# Car Price Prediction - EDA


### Exploratory Data Analysis

In this notebook we are going to analyse the car dataset and perform various operations and process the dataset that can be then used to make model through ***Numpy*** and ***Pandas***.
We will also try to understand the relationship of different independent variables with our target variable through ***seaborn*** and ***matplotlib.pyplot*** libraries.

In [None]:
#importing essenstial libraries
import numpy as np
import pandas as pd
import matplotlib.pyplot as plt
import seaborn as sns

### Step 1: Reading and Understanding the Data
 
 In this step we will try to understand all the columns of the dataset and what datatype they are and divide them into categorical and numerical variables.

In [None]:
cars = pd.read_csv('../input/CarPrice_Assignment.csv')
cars.head()

In [None]:
cars.shape

The dataset is 26 columns wide and has a length of 205 rows.

In [None]:
cars.describe()

In [None]:
cars.info()

It looks like there are no null values in our data, so we are moving forward with data cleaning and wrangling. There are 8 rows of float data type, 8 rows of int data type and 10 rows of object data type.

### Step 2 : Data Cleaning and Wrangling

In [None]:
#Splitting company name from CarName column
CompanyName = cars['CarName'].apply(lambda x : x.split(' ')[0])  #we have split the company name and car model name and saved it into variable CompanyName
cars.insert(3,"CompanyName",CompanyName)  #inserting a new row named CompanyName into the cars dataframe
cars.drop(['CarName'],axis=1,inplace=True)  #dropping the old cloumn
cars.head()

In [None]:
cars['CompanyName'] = cars['CompanyName'].str.capitalize()
cars['CompanyName'].unique()

Removing inconsistent dataentries in the column of CompanyName

The following companies name have been entered incorrect:-
* mazda as maxda
* porsche as porcshce
* toyota as toyouta
* volkswagon as vokswagen, vw



In [None]:
cars.CompanyName.replace('Maxda','Mazda',inplace=True)
cars.CompanyName.replace('Porcshce','Porsche',inplace=True)
cars.CompanyName.replace('Toyouta','Toyota',inplace=True)
cars.CompanyName.replace('Vokswagen','Volkswagen',inplace=True)
cars.CompanyName.replace('Vw','Volkswagen',inplace=True)

cars.CompanyName.unique()

In [None]:
#Checking for duplicates
cars.loc[cars.duplicated()]

### Step 3: Visualizing the data


In [None]:
plt.figure(figsize=(20,8))

plt.subplot(1,2,1)
plt.title('Car Price Distribution Plot')
sns.distplot(cars.price)

plt.subplot(1,2,2)
plt.title('Car Price Spread')
sns.boxplot(y=cars.price)

plt.show()

In [None]:
print(cars.price.describe(percentiles = [0.25,0.50,0.75,0.85,0.90,1]))

#### Inference :

1. The plot seemed to be right-skewed, meaning that the most prices in the dataset are low(Below 15,000).
2. There is a significant difference between the mean and the median of the price distribution.
3. The data points are far spread out from the mean, which indicates a high variance in the car prices.(85% of the prices are below 18,500, whereas the remaining 15% are between 18,500 and 45,400.)

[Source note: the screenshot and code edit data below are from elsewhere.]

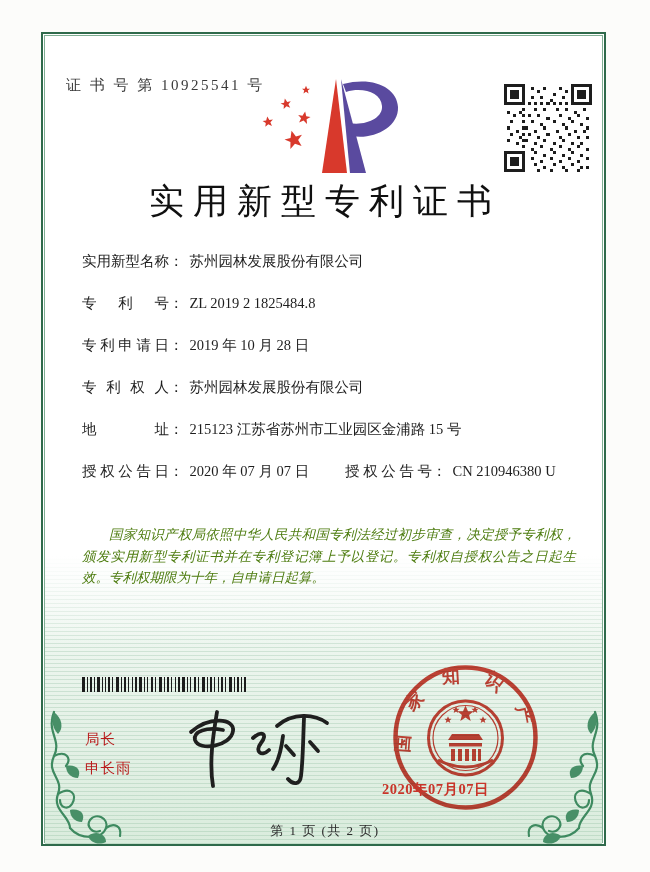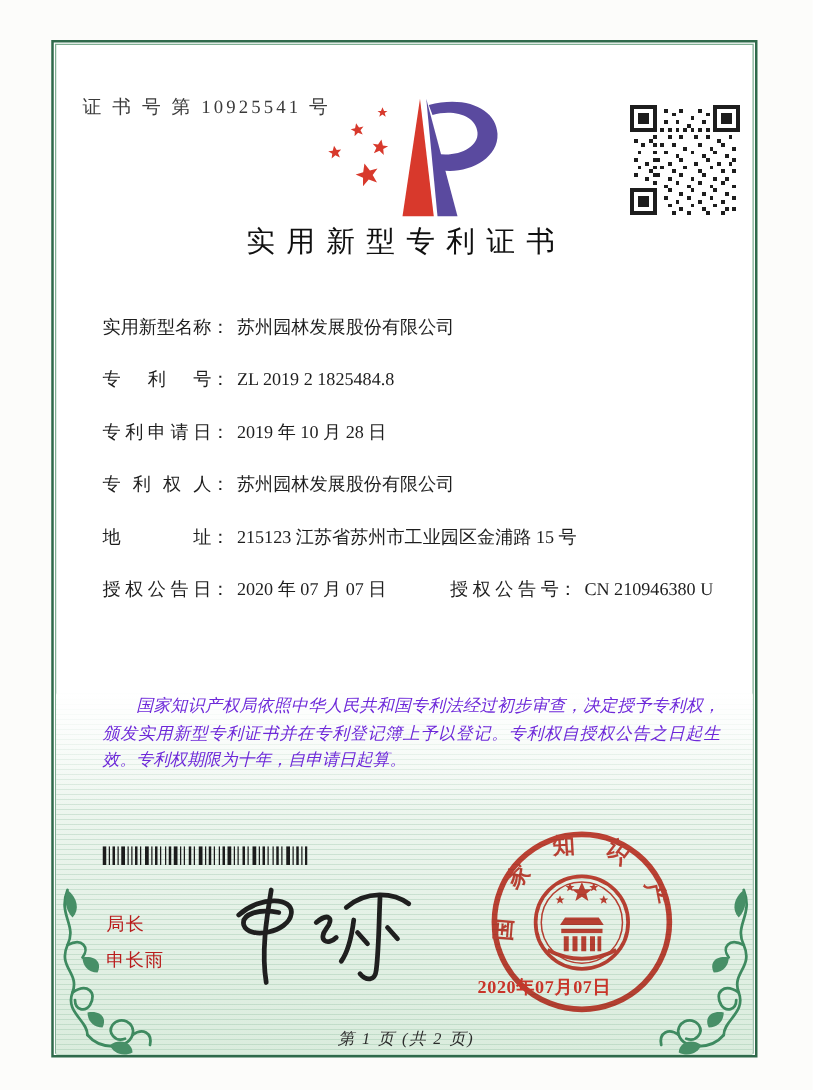--- a/index.html
+++ b/index.html
@@ -30,7 +30,7 @@
   .qr{position:absolute;left:504px;top:84px;width:88px;height:88px;}
   .title{
     position:absolute;left:0;right:0;top:178px;text-align:center;
-    font-size:23px;letter-spacing:9px;color:#101010;font-weight:500;
+    font-size:35px;letter-spacing:9px;color:#101010;font-weight:500;
   }
   .fields{position:absolute;left:82px;top:252px;width:492px;}
   .field-row{position:relative;height:20px;margin-bottom:22px;font-size:14.5px;white-space:nowrap;}

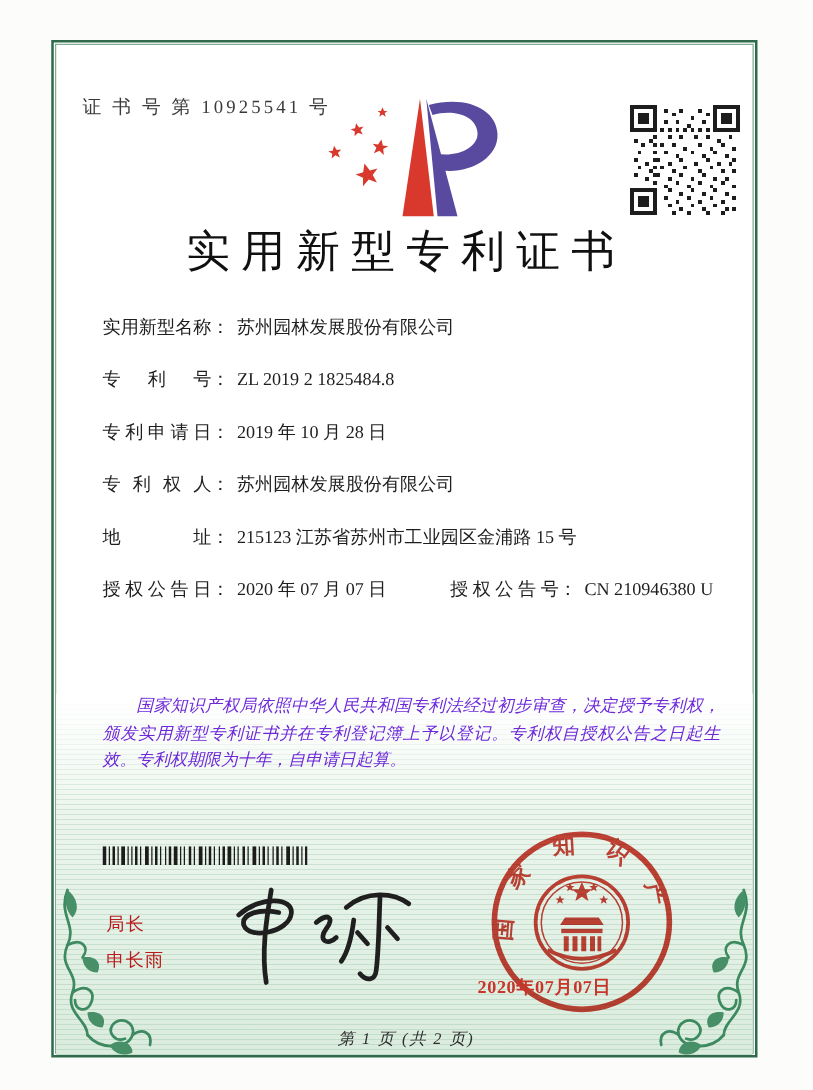--- a/index.html
+++ b/index.html
@@ -40,7 +40,7 @@
   }
   .colon{display:inline-block;margin-right:6px;color:#1e1e1e;}
   .fvalue{color:#1e1e1e;}
-  .pair2{position:absolute;left:263px;top:0;margin-left:15px;}
+  .pair2{position:absolute;left:263px;top:0;}
   .paras{
     position:absolute;left:82px;top:554px;width:494px;
     font-size:13.5px;line-height:21.5px;font-style:italic;color:#6d28d9;

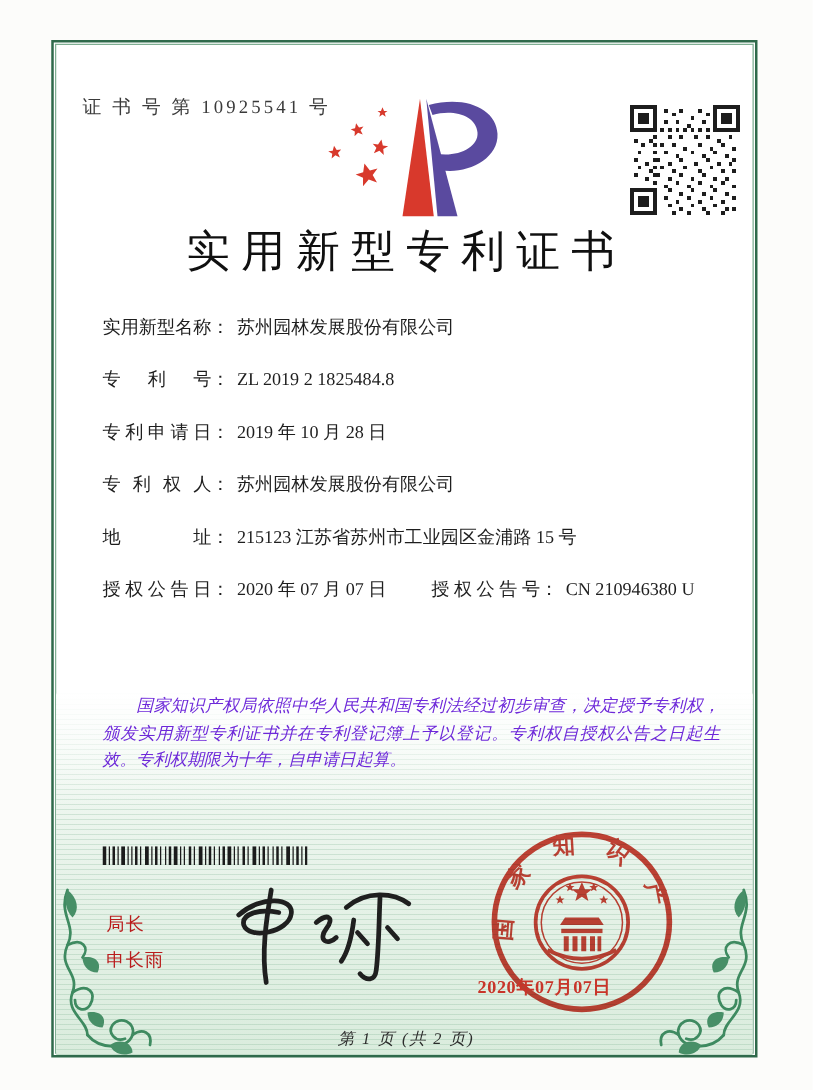--- a/index.html
+++ b/index.html
@@ -42,8 +42,8 @@
   .fvalue{color:#1e1e1e;}
   .pair2{position:absolute;left:263px;top:0;}
   .paras{
-    position:absolute;left:82px;top:554px;width:494px;
-    font-size:13.5px;line-height:21.5px;font-style:italic;color:#6d28d9;
+    position:absolute;left:82px;top:524px;width:494px;
+    font-size:13.5px;line-height:21.5px;font-style:italic;color:#4d7c0f;
   }
   .paras p{margin:0;text-indent:2em;text-align:justify;}
   .barcode{position:absolute;left:82px;top:677px;width:164px;height:15px;}

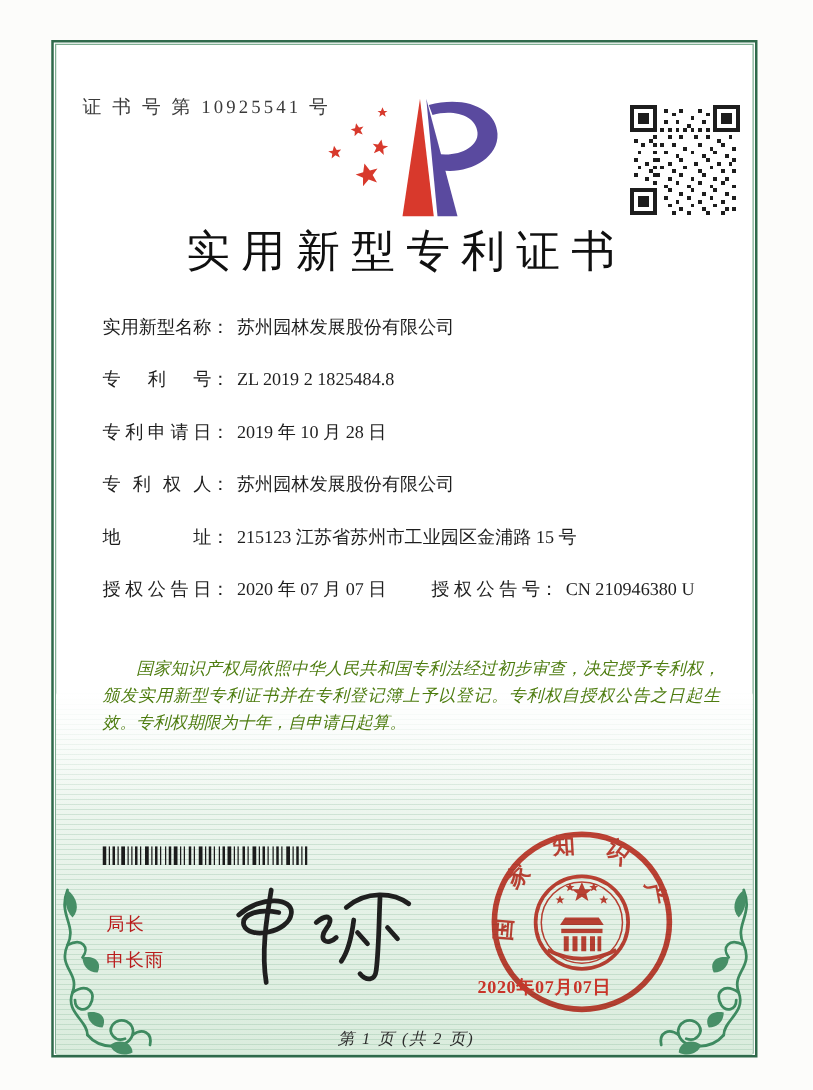--- a/index.html
+++ b/index.html
@@ -58,7 +58,7 @@
   }
   .footer{
     position:absolute;left:0;right:0;top:822px;text-align:center;
-    font-size:13px;letter-spacing:1.5px;color:#2c2c2c;font-style:italic;
+    font-size:13px;letter-spacing:1.5px;color:#2c2c2c;
   }
   .flourish{position:absolute;width:82px;height:138px;}
   .flourish.left{left:44px;top:710px;}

#### Step 3.1 : Visualising Categorical Data

    - CompanyName
    - Symboling
    - fueltype
    - enginetype
    - carbody
    - doornumber
    - enginelocation
    - fuelsystem
    - cylindernumber
    - aspiration
    - drivewheel

In [None]:

def price_comp(a):
    fig = plt.figure(figsize=(10,3))
    s1=fig.add_subplot(1,2,1)
    s2=fig.add_subplot(1,2,2)


    df=cars[a].value_counts()
    df.plot(kind='bar',ax=s1)
    s1.set_title(a+' Histogram')
    s1.set_xlabel(a)


    df = pd.DataFrame(cars.groupby([a])['price'].mean().sort_values(ascending = False))
    df.plot(kind='bar',ax=s2)
    plt.title(a+' vs Average Price')
    plt.show()

price_comp('CompanyName')
price_comp('fueltype')
price_comp('enginetype')
price_comp('carbody')
price_comp('doornumber')
price_comp('enginelocation')
price_comp('fuelsystem')
price_comp('cylindernumber')
price_comp('drivewheel')


[](http://)Insight:-
* Toyota is the most prefered car company.
* Gas is the most prefered fuel type and average price of gas type vehicle is also less.
* Ohc is prefered engine type and average price of ohc vehicle is the least among all.
* Hardtop and Convertible vehicles are more costlier than others.
* Cars with engine in rear are more than double the average cost of cars with engine in front.
* A four cylinder car is prefered most, eight and twelve cylinder cars are the costliest

#### Step 3.2 : Visualising numerical data

In [None]:
def scatter(x,fig):
    plt.subplot(2,2,fig)
    plt.scatter(cars[x],cars['price'])
    plt.title(x+' vs Price')
    plt.ylabel('Price')
    plt.xlabel(x)

plt.figure(figsize=(10,8))

scatter('carlength', 1)
scatter('carwidth', 2)
scatter('carheight', 3)
scatter('curbweight', 4)

plt.tight_layout()

#### Inference :

1. `carwidth`, `carlength` and `curbweight` seems to have a poitive correlation with `price`. 
2. `carheight` doesn't show any significant trend with price.

In [None]:
def pp(x,y,z):
    sns.pairplot(cars, x_vars=[x,y,z], y_vars='price',size=4, aspect=1, kind='scatter')
    plt.show()

pp('enginesize', 'boreratio', 'stroke')
pp('compressionratio', 'horsepower', 'peakrpm')
pp('wheelbase', 'citympg', 'highwaympg')

#### Inference :

1. `enginesize`, `boreratio`, `horsepower`, `wheelbase` - seem to have a significant positive correlation with price.
2. `citympg`, `highwaympg` - seem to have a significant negative correlation with price.

In [None]:
np.corrcoef(cars['carlength'], cars['carwidth'])[0, 1]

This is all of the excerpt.